▶ **Work item**: Leave out every picture, then transcribe the rest of the listing exactly.

☆ ☆ ☆ ☆

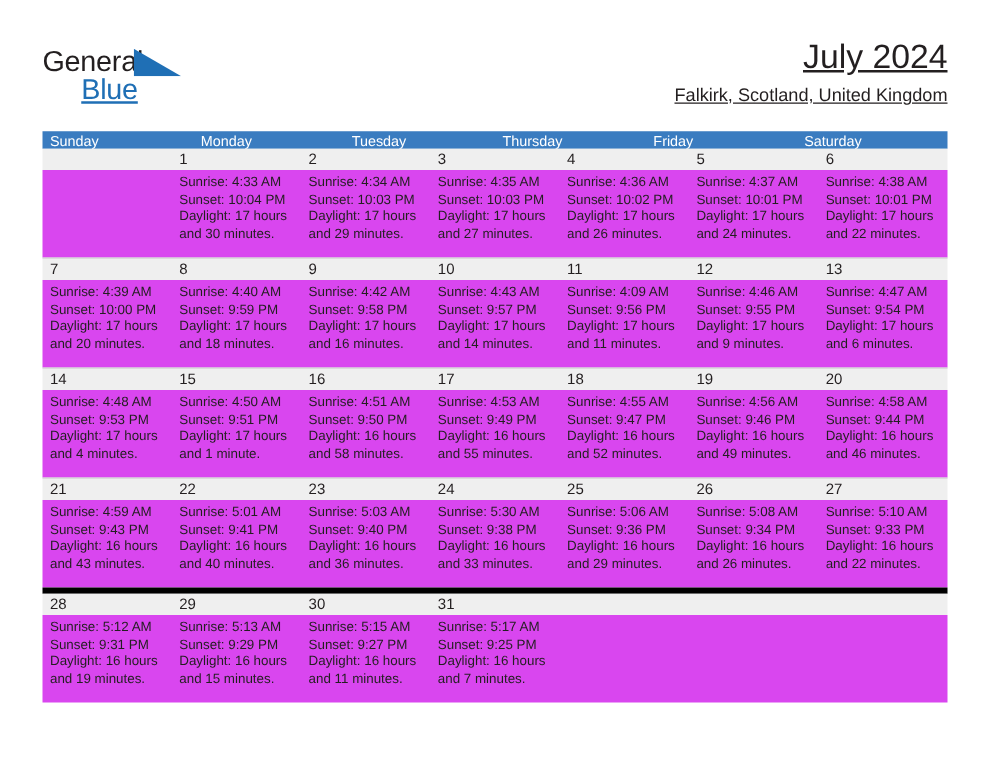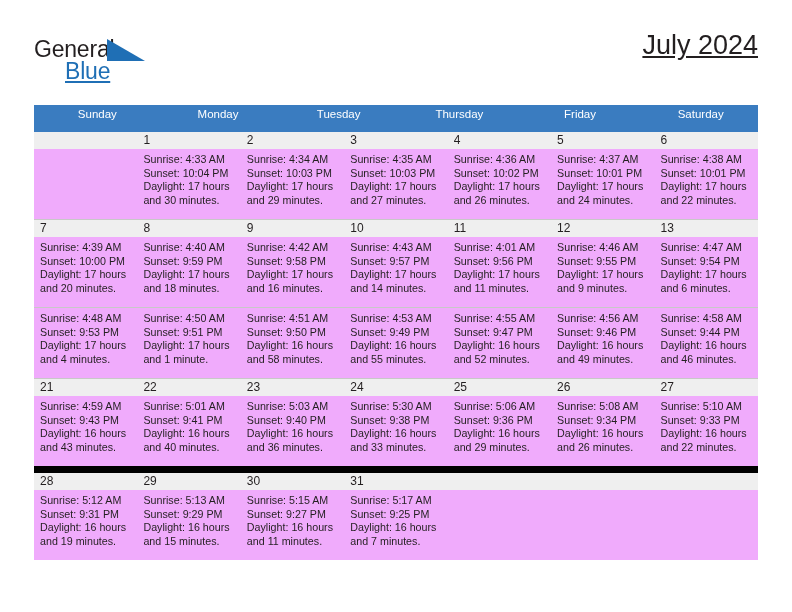--- a/index.html
+++ b/index.html
@@ -82,58 +82,57 @@
   
   .calendar {
     position: absolute;
     left: 34px;
     top: 105px;
     width: 724px;
   }
   .weekdays {
     display: flex;
     background: #3a7cc0;
-    height: 27px;
-    text-align: center;
+    height: 14px;
   }
   .weekday {
     flex: 1 1 0;
     color: #ffffff;
     font-size: 11.5px;
     line-height: 19px;
     padding-left: 6px;
     box-sizing: border-box;
     white-space: nowrap;
     overflow: hidden;
   }
   .week {
     position: relative;
   }
   .week + .week {
     border-top: 1px solid #c8c8c8;
   }
   .week.blue-sep {
-    border-top: 7px solid #000000;
+    border-top: 5px solid #000000;
   }
   .numbers-row {
     display: flex;
     background: #efefef;
     height: 17px;
   }
   .numbers-row .cell-num {
     flex: 1 1 0;
     font-size: 12px;
     line-height: 17px;
     padding-left: 6px;
     box-sizing: border-box;
     color: #231f20;
   }
   .details-row {
     display: flex;
-    background: #f0abfc;
+    background: #d946ef;
     height: 70px;
   }
   .cell-detail {
     flex: 1 1 0;
     padding: 4px 6px 0 6px;
     box-sizing: border-box;
     font-size: 10.7px;
     line-height: 13.6px;
     color: #231f20;
   }
@@ -154,20 +153,21 @@
       <span class="logo-triangle">
         <svg width="38" height="22" viewBox="0 0 38 22" xmlns="http://www.w3.org/2000/svg">
           <polygon points="0,0 38,22 0,22" fill="#1f6fb5"></polygon>
         </svg>
       </span>
       <span class="logo-blue">Blue</span>
     </div>
 
     <div class="title-block">
       <div class="cal-title">July 2024</div>
+      <div class="cal-subtitle">Falkirk, Scotland, United Kingdom</div>
     </div>
 
   </div>
 
   <div class="calendar">
     <div class="weekdays" id="weekday-row">
         <div class="weekday">Sunday</div>
         <div class="weekday">Monday</div>
         <div class="weekday">Tuesday</div>
         <div class="weekday">Thursday</div>
@@ -254,40 +254,49 @@
               <div>Daylight: 17 hours</div>
               <div>and 16 minutes.</div>
             </div>
             <div class="cell-detail">
               <div>Sunrise: 4:43 AM</div>
               <div>Sunset: 9:57 PM</div>
               <div>Daylight: 17 hours</div>
               <div>and 14 minutes.</div>
             </div>
             <div class="cell-detail">
-              <div>Sunrise: 4:01 AM</div>
+              <div>Sunrise: 4:09 AM</div>
               <div>Sunset: 9:56 PM</div>
               <div>Daylight: 17 hours</div>
               <div>and 11 minutes.</div>
             </div>
             <div class="cell-detail">
               <div>Sunrise: 4:46 AM</div>
               <div>Sunset: 9:55 PM</div>
               <div>Daylight: 17 hours</div>
               <div>and 9 minutes.</div>
             </div>
             <div class="cell-detail">
               <div>Sunrise: 4:47 AM</div>
               <div>Sunset: 9:54 PM</div>
               <div>Daylight: 17 hours</div>
               <div>and 6 minutes.</div>
             </div>
           </div>
         </div>
         <div class="week">
+          <div class="numbers-row">
+            <div class="cell-num">14</div>
+            <div class="cell-num">15</div>
+            <div class="cell-num">16</div>
+            <div class="cell-num">17</div>
+            <div class="cell-num">18</div>
+            <div class="cell-num">19</div>
+            <div class="cell-num">20</div>
+          </div>
           <div class="details-row">
             <div class="cell-detail">
               <div>Sunrise: 4:48 AM</div>
               <div>Sunset: 9:53 PM</div>
               <div>Daylight: 17 hours</div>
               <div>and 4 minutes.</div>
             </div>
             <div class="cell-detail">
               <div>Sunrise: 4:50 AM</div>
               <div>Sunset: 9:51 PM</div>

☆ ☆ ☆ ☆

▶ **Response**:
--- a/index.html
+++ b/index.html
@@ -82,58 +82,57 @@
   
   .calendar {
     position: absolute;
     left: 34px;
     top: 105px;
     width: 724px;
   }
   .weekdays {
     display: flex;
     background: #3a7cc0;
-    height: 27px;
-    text-align: center;
+    height: 14px;
   }
   .weekday {
     flex: 1 1 0;
     color: #ffffff;
     font-size: 11.5px;
     line-height: 19px;
     padding-left: 6px;
     box-sizing: border-box;
     white-space: nowrap;
     overflow: hidden;
   }
   .week {
     position: relative;
   }
   .week + .week {
     border-top: 1px solid #c8c8c8;
   }
   .week.blue-sep {
-    border-top: 7px solid #000000;
+    border-top: 5px solid #000000;
   }
   .numbers-row {
     display: flex;
     background: #efefef;
     height: 17px;
   }
   .numbers-row .cell-num {
     flex: 1 1 0;
     font-size: 12px;
     line-height: 17px;
     padding-left: 6px;
     box-sizing: border-box;
     color: #231f20;
   }
   .details-row {
     display: flex;
-    background: #f0abfc;
+    background: #d946ef;
     height: 70px;
   }
   .cell-detail {
     flex: 1 1 0;
     padding: 4px 6px 0 6px;
     box-sizing: border-box;
     font-size: 10.7px;
     line-height: 13.6px;
     color: #231f20;
   }
@@ -154,20 +153,21 @@
       <span class="logo-triangle">
         <svg width="38" height="22" viewBox="0 0 38 22" xmlns="http://www.w3.org/2000/svg">
           <polygon points="0,0 38,22 0,22" fill="#1f6fb5"></polygon>
         </svg>
       </span>
       <span class="logo-blue">Blue</span>
     </div>
 
     <div class="title-block">
       <div class="cal-title">July 2024</div>
+      <div class="cal-subtitle">Falkirk, Scotland, United Kingdom</div>
     </div>
 
   </div>
 
   <div class="calendar">
     <div class="weekdays" id="weekday-row">
         <div class="weekday">Sunday</div>
         <div class="weekday">Monday</div>
         <div class="weekday">Tuesday</div>
         <div class="weekday">Thursday</div>
@@ -254,40 +254,49 @@
               <div>Daylight: 17 hours</div>
               <div>and 16 minutes.</div>
             </div>
             <div class="cell-detail">
               <div>Sunrise: 4:43 AM</div>
               <div>Sunset: 9:57 PM</div>
               <div>Daylight: 17 hours</div>
               <div>and 14 minutes.</div>
             </div>
             <div class="cell-detail">
-              <div>Sunrise: 4:01 AM</div>
+              <div>Sunrise: 4:09 AM</div>
               <div>Sunset: 9:56 PM</div>
               <div>Daylight: 17 hours</div>
               <div>and 11 minutes.</div>
             </div>
             <div class="cell-detail">
               <div>Sunrise: 4:46 AM</div>
               <div>Sunset: 9:55 PM</div>
               <div>Daylight: 17 hours</div>
               <div>and 9 minutes.</div>
             </div>
             <div class="cell-detail">
               <div>Sunrise: 4:47 AM</div>
               <div>Sunset: 9:54 PM</div>
               <div>Daylight: 17 hours</div>
               <div>and 6 minutes.</div>
             </div>
           </div>
         </div>
         <div class="week">
+          <div class="numbers-row">
+            <div class="cell-num">14</div>
+            <div class="cell-num">15</div>
+            <div class="cell-num">16</div>
+            <div class="cell-num">17</div>
+            <div class="cell-num">18</div>
+            <div class="cell-num">19</div>
+            <div class="cell-num">20</div>
+          </div>
           <div class="details-row">
             <div class="cell-detail">
               <div>Sunrise: 4:48 AM</div>
               <div>Sunset: 9:53 PM</div>
               <div>Daylight: 17 hours</div>
               <div>and 4 minutes.</div>
             </div>
             <div class="cell-detail">
               <div>Sunrise: 4:50 AM</div>
               <div>Sunset: 9:51 PM</div>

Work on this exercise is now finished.